No filme, Lopez interpreta Jackie Cruz, CEO da companhia aérea AirCruz. Filha do fundador da empresa, Jackie construiu a reputação de uma executiva brilhante, disciplinada e obcecada por regras. Entre elas está uma política rígida que proíbe relacionamentos entre funcionários.

O problema surge quando Daniel Blanchflower (Brett Goldstein, de Ted Lasso), advogado responsável por defender a companhia de uma série de processos, entra em sua vida. O que começa como uma relação profissional rapidamente evolui para algo mais, colocando os dois em rota de colisão com as próprias normas da empresa.

A premissa possui potencial. O universo corporativo, a tensão entre poder e desejo e o cenário de uma companhia aérea poderiam render uma comédia romântica elegante e divertida. Há até alguns momentos em que o filme parece encontrar esse caminho.

Um dos melhores envolve Jackie pilotando seu próprio avião durante uma viagem ao lado de Daniel. Enquanto enfrenta uma área de turbulência, ela o tranquiliza afirmando que jamais o deixaria cair do céu. É uma cena simples, mas que sugere uma profundidade emocional que o restante do filme raramente alcança.

O maior problema de Office Romance é que ele nunca parece realmente interessado em desenvolver o relacionamento central. Em vez disso, o roteiro de Brett Goldstein e Joe Kelly se dispersa em uma quantidade excessiva de personagens secundários, participações especiais e subtramas que lembram mais uma série de streaming condensada em duas horas do que um filme propriamente dito. Há histórias paralelas, conflitos corporativos, dramas familiares, funcionários excêntricos e romances secretos disputando espaço constantemente.

O resultado é que Jackie e Daniel passam boa parte do tempo dividindo atenção com elementos que pouco acrescentam à narrativa principal. A química entre Lopez e Goldstein nunca se torna totalmente convincente porque o filme raramente permite que os personagens simplesmente existam juntos. Quando a relação começa a ganhar alguma força, o roteiro logo encontra uma nova distração.

Jennifer Lopez também acaba limitada por essa abordagem. Embora seja claramente o centro da produção, Jackie permanece uma personagem surpreendentemente superficial. Sabemos que ela é poderosa, admirada e competente.

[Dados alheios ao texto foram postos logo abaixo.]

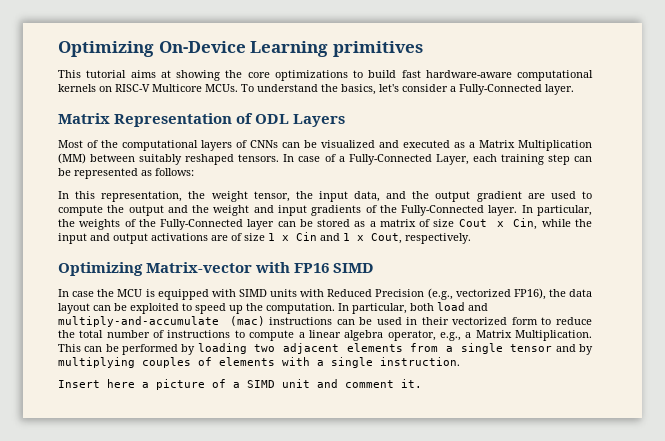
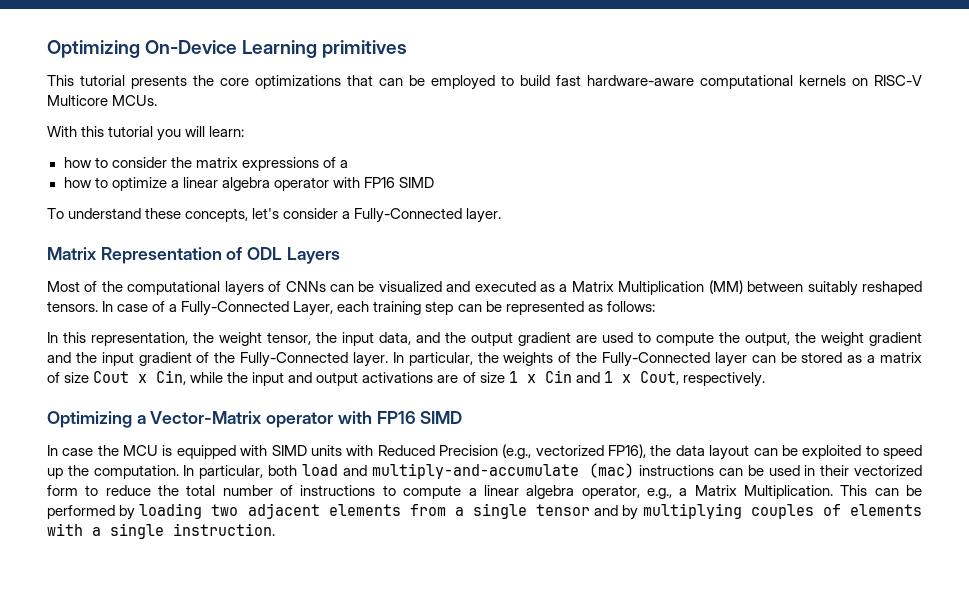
- This tutorial aims at showing the core optimizations to build fast hardware-aware computational kernels on RISC-V Multicore MCUs. To understand the basics, let's consider a Fully-Connected layer.
+ This tutorial presents the core optimizations that can be employed to build fast hardware-aware computational kernels on RISC-V Multicore MCUs.
+ With this tutorial you will learn:
+ how to consider the matrix expressions of a
+ how to optimize a linear algebra operator with FP16 SIMD
+ To understand these concepts, let's consider a Fully-Connected layer.
- In this representation, the weight tensor, the input data, and the output gradient are used to compute the output and the weight and input gradients of the Fully-Connected layer.
+ In this representation, the weight tensor, the input data, and the output gradient are used to compute the output, the weight gradient and the input gradient of the Fully-Connected layer.
- Optimizing Matrix-vector with FP16 SIMD
+ Optimizing a Vector-Matrix operator with FP16 SIMD
- Insert here a picture of a SIMD unit and comment it.

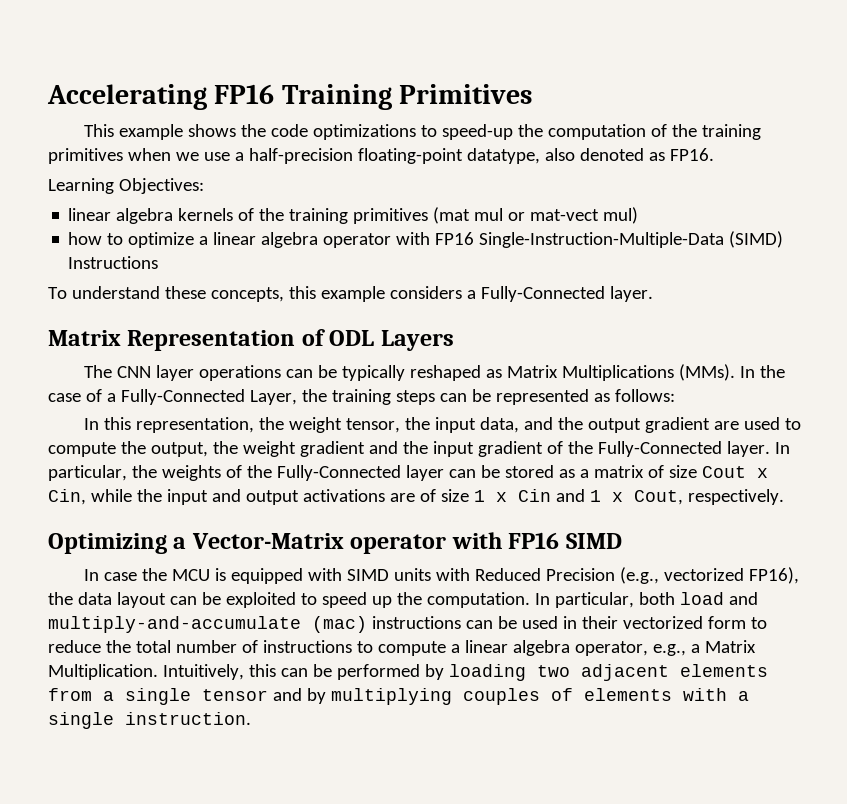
- Optimizing On-Device Learning primitives
- This tutorial presents the core optimizations that can be employed to build fast hardware-aware computational kernels on RISC-V Multicore MCUs.
- With this tutorial you will learn:
- how to consider the matrix expressions of a
+ Accelerating FP16 Training Primitives
+ This example shows the code optimizations to speed-up the computation of the training primitives when we use a half-precision floating-point datatype, also denoted as FP16.
+ Learning Objectives:
+ linear algebra kernels of the training primitives (mat mul or mat-vect mul)
- how to optimize a linear algebra operator with FP16 SIMD
+ how to optimize a linear algebra operator with FP16 Single-Instruction-Multiple-Data (SIMD) Instructions
- To understand these concepts, let's consider a Fully-Connected layer.
+ To understand these concepts, this example considers a Fully-Connected layer.
- Most of the computational layers of CNNs can be visualized and executed as a Matrix Multiplication (MM) between suitably reshaped tensors. In case of a Fully-Connected Layer, each training step can be represented as follows:
+ The CNN layer operations can be typically reshaped as Matrix Multiplications (MMs). In the case of a Fully-Connected Layer, the training steps can be represented as follows:
- This can be performed by loading two adjacent elements from a single tensor and by multiplying couples of elements with a single instruction.
+ Intuitively, this can be performed by loading two adjacent elements from a single tensor and by multiplying couples of elements with a single instruction.

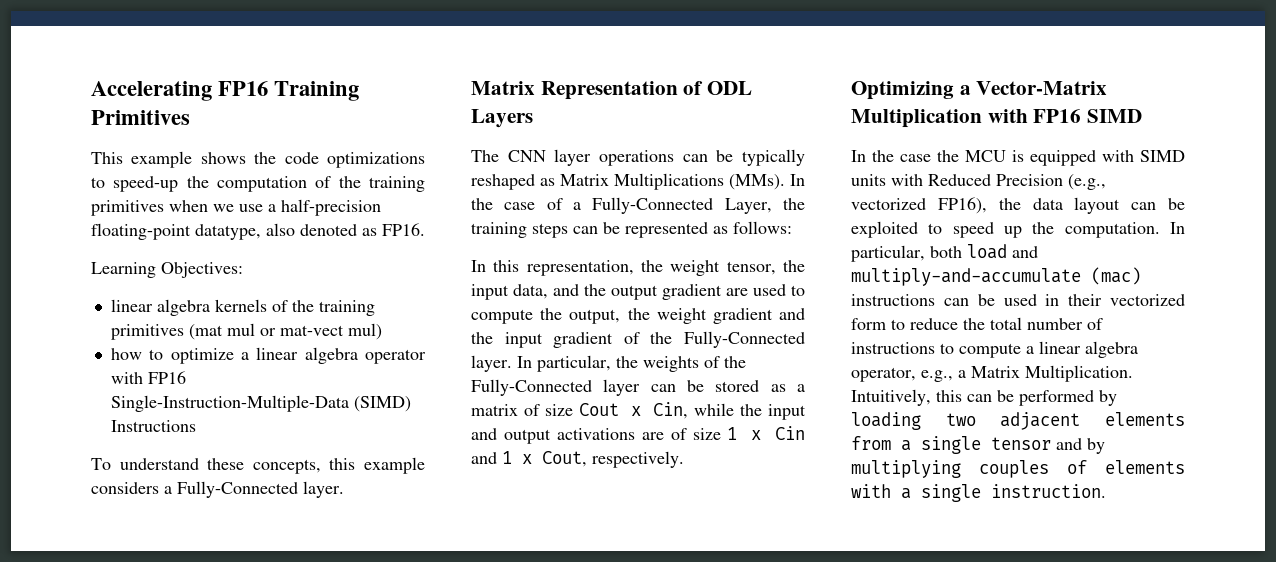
- Optimizing a Vector-Matrix operator with FP16 SIMD
+ Optimizing a Vector-Matrix Multiplication with FP16 SIMD
- In case the MCU is equipped with SIMD units with Reduced Precision (e.g., vectorized FP16), the data layout can be exploited to speed up the computation.
+ In the case the MCU is equipped with SIMD units with Reduced Precision (e.g., vectorized FP16), the data layout can be exploited to speed up the computation.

Sabemos que herdou a companhia do pai e que continua pilotando aviões. Mas o filme nunca vai muito além dessas características. Em muitos momentos, a sensação é de que estamos assistindo menos a uma personagem e mais a uma versão idealizada da própria Jennifer Lopez.

Talvez seja por isso que Betty Gilpin frequentemente pareça a presença mais interessante da tela. Interpretando Sydney, braço-direito de Jackie, ela traz espontaneidade, humor e personalidade para uma história que, por vezes, parece excessivamente preocupada em manter sua protagonista impecável.

Gilpin encontra humanidade mesmo nas situações mais absurdas e ajuda a dar vida a cenas que poderiam facilmente passar despercebidas.

Curiosamente, uma das sequências mais divertidas do filme acontece depois dos créditos. Após Jackie e Daniel assumirem publicamente o relacionamento, a empresa passa a permitir romances entre funcionários desde que sejam declarados oficialmente. O resultado é uma avalanche de revelações envolvendo praticamente todo o escritório.

Casos secretos, relacionamentos inesperados e situações constrangedoras transformam o departamento de recursos humanos em um caos absoluto. É uma cena leve, engraçada e cheia de energia, que acaba destacando algo curioso: o filme parece mais interessado nos personagens secundários do que em sua história de amor principal.

No fim, Office Romance funciona da mesma forma que muitas produções românticas da Netflix. É bonito, agradável e fácil de assistir. Distrai durante algumas horas e oferece o conforto familiar de uma estrela carismática fazendo exatamente aquilo que o público espera dela. Mas falta algo essencial. Falta química. Falta profundidade. Falta personalidade.

Jennifer Lopez continua sendo uma presença magnética. O problema é que, desta vez, nem ela consegue fazer o filme voar.